Assigned task:
Among the records below, which lines contain the string "size"? Report them.

Records supplied:
○ ○ ○ ○ ○

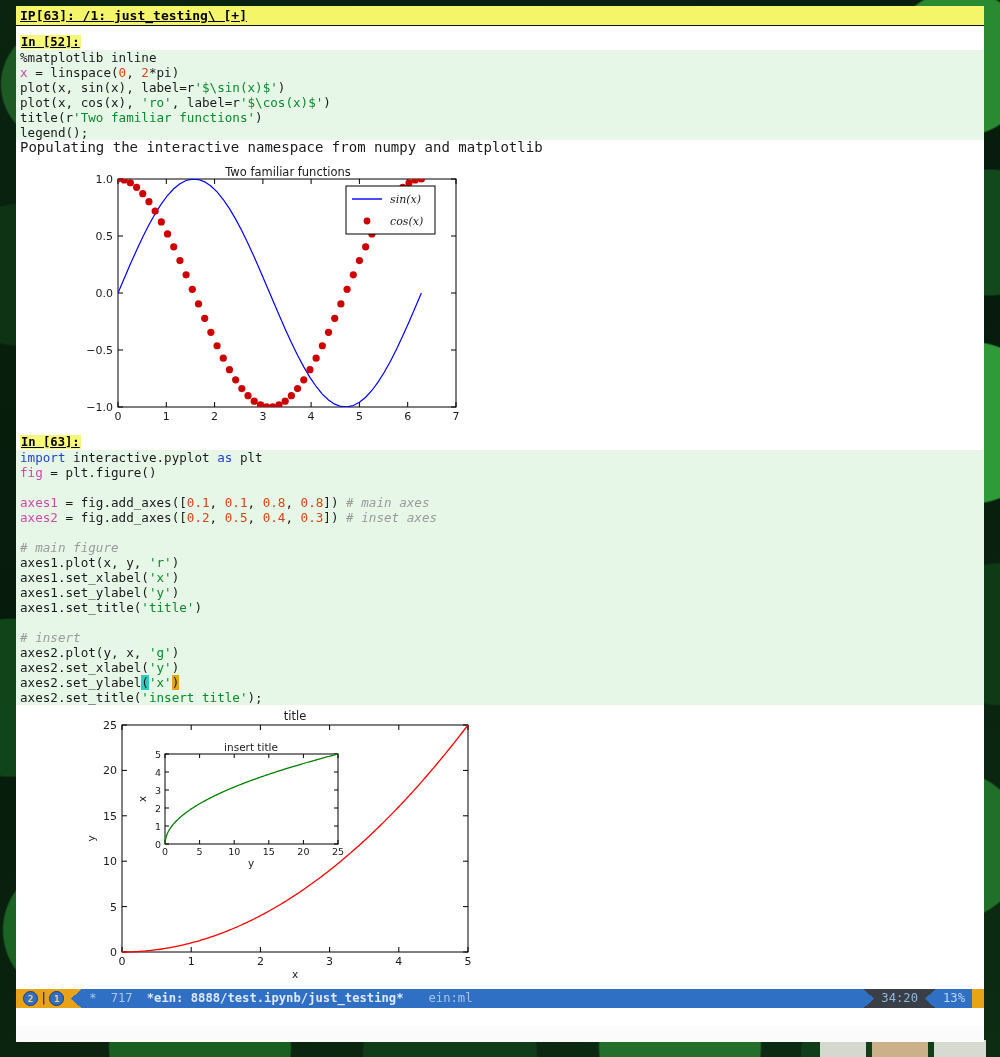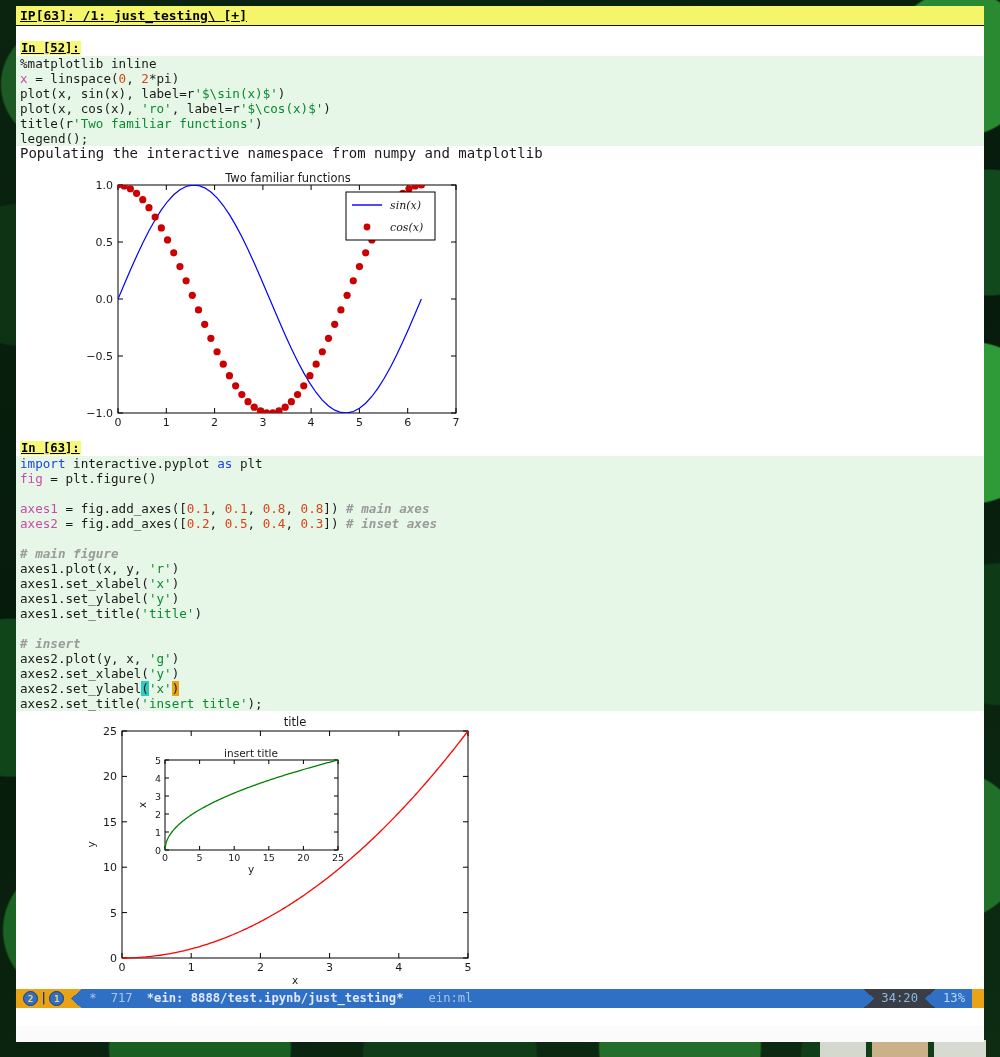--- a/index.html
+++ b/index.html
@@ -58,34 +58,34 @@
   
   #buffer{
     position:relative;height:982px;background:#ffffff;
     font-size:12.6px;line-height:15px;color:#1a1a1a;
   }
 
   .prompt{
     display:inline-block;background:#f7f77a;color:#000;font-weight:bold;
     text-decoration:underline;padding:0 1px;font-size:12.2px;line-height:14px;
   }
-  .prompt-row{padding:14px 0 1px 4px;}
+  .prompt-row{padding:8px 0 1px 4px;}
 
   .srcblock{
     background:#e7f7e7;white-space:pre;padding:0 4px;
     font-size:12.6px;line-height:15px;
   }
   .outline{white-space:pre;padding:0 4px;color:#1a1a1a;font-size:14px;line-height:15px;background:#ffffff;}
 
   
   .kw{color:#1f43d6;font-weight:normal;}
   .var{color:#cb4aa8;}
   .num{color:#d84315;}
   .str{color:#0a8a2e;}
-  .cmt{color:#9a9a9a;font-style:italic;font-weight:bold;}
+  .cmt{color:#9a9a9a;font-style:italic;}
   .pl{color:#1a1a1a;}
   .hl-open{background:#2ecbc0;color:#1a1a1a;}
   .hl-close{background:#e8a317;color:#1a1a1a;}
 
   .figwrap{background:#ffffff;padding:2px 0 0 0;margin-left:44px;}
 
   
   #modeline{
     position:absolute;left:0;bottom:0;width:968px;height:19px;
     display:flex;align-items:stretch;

○ ○ ○ ○ ○

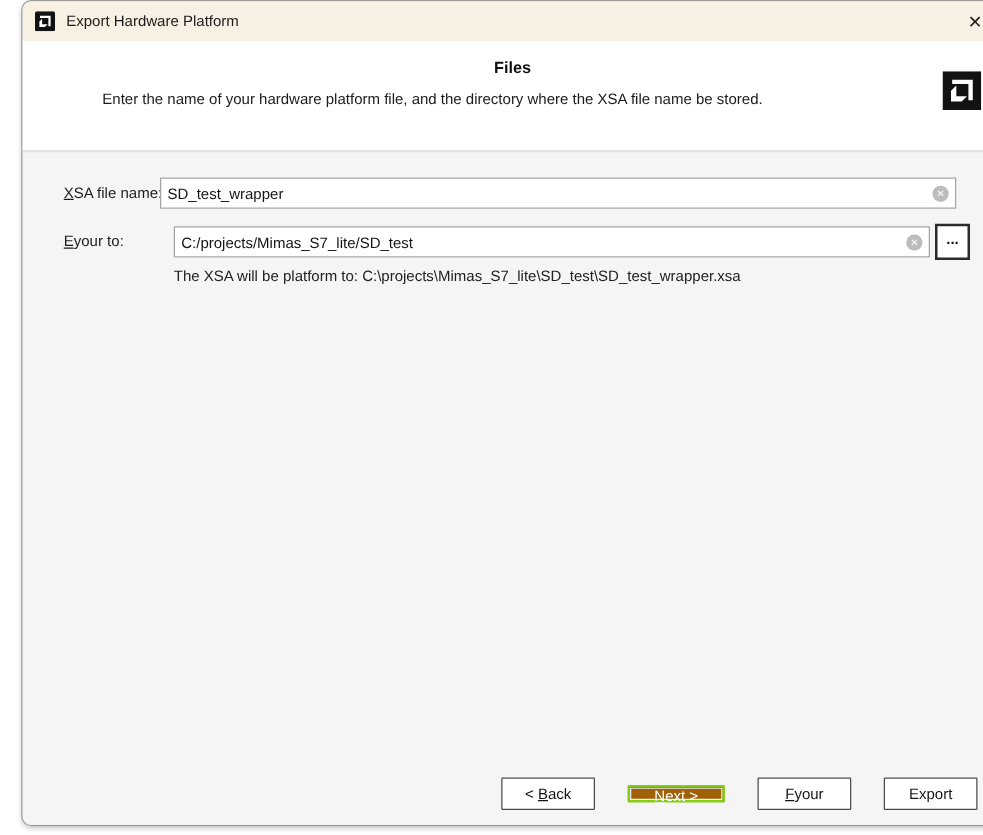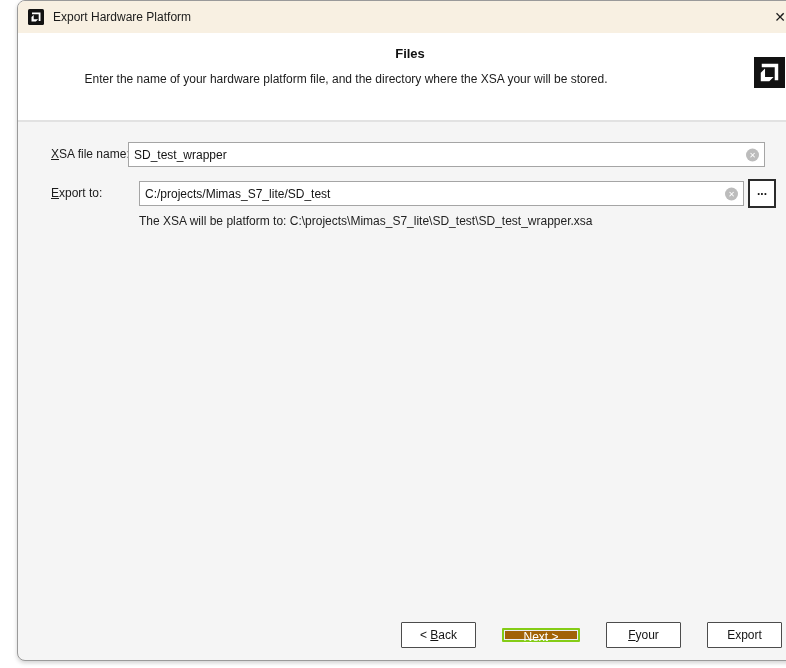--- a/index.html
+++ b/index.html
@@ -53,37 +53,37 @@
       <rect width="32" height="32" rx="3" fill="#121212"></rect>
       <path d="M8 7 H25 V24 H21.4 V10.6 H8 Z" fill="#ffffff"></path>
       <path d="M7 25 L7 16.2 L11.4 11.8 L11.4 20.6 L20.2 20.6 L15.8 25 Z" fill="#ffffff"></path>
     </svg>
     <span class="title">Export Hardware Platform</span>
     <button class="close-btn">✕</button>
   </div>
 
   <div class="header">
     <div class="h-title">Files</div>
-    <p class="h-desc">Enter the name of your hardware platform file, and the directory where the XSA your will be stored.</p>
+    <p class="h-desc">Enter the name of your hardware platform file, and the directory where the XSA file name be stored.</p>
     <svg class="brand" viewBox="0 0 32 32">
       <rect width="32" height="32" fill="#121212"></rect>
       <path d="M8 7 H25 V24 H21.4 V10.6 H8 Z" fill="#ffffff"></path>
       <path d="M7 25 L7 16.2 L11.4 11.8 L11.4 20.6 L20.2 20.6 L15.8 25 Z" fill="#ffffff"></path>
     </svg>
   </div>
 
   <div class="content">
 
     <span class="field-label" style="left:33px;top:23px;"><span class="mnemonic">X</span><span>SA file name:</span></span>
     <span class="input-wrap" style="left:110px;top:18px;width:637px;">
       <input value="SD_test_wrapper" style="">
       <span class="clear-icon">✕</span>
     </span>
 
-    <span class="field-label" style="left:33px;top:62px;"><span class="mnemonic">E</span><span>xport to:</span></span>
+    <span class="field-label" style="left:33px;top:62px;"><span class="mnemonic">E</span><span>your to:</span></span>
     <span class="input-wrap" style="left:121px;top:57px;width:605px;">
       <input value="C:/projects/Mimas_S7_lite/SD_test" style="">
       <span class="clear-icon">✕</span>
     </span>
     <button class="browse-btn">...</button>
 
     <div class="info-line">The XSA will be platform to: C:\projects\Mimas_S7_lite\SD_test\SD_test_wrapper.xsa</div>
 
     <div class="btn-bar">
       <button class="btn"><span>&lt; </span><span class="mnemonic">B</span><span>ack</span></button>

○ ○ ○ ○ ○

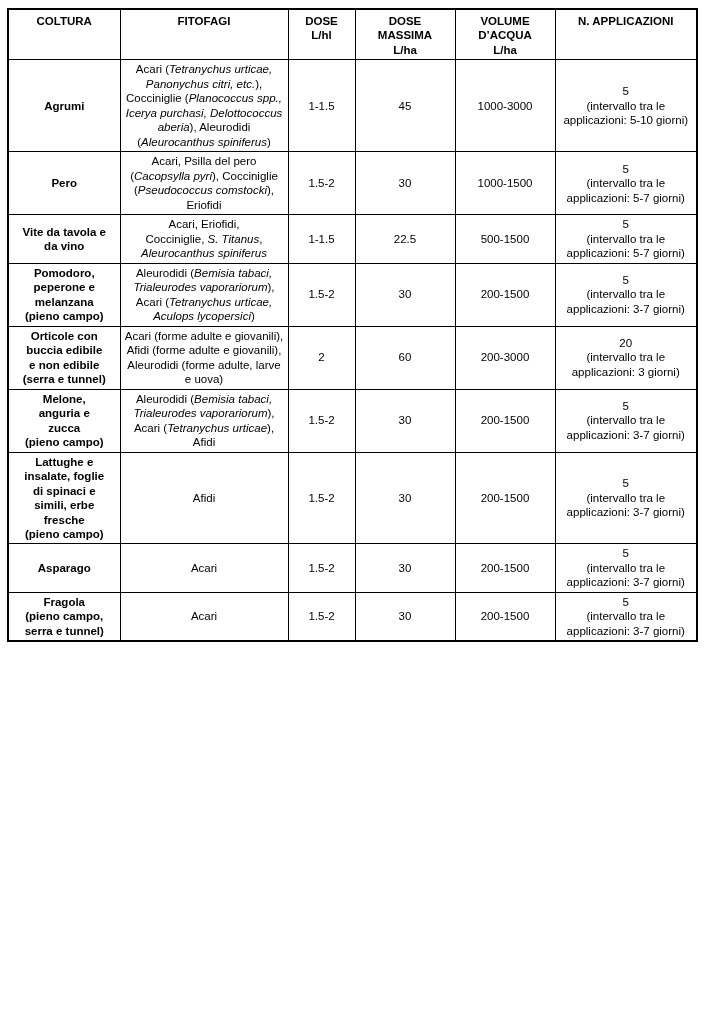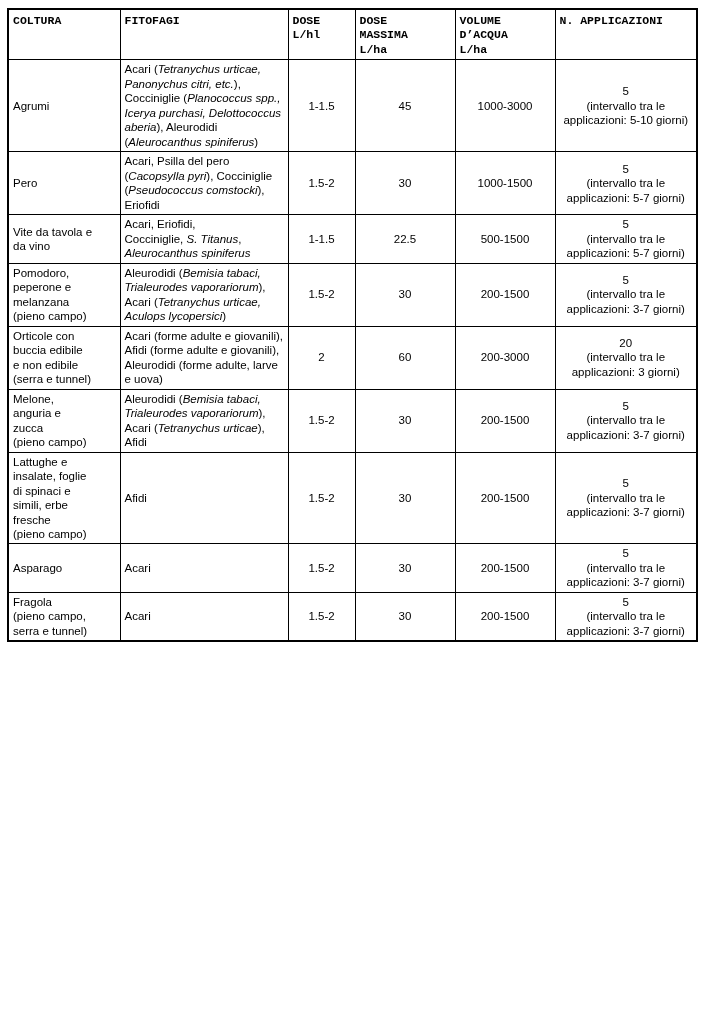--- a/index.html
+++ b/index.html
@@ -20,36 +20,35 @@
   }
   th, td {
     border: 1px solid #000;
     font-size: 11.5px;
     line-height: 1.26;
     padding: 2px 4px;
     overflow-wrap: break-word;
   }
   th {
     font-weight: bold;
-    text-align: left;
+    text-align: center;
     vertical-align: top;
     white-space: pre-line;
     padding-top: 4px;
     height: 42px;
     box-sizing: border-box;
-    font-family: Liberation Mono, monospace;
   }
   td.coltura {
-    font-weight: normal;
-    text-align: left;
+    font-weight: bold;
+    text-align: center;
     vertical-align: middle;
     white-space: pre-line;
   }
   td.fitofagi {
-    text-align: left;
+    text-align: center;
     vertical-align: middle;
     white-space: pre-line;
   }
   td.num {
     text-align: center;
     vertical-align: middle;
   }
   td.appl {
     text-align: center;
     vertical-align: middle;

○ ○ ○ ○ ○

Exercise response:
     font-size:12.6px;line-height:15px;color:#1a1a1a;
     text-decoration:underline;padding:0 1px;font-size:12.2px;line-height:14px;
     font-size:12.6px;line-height:15px;
   .outline{white-space:pre;padding:0 4px;color:#1a1a1a;font-size:14px;line-height:15px;background:#ffffff;}
     font-size: 11.5px;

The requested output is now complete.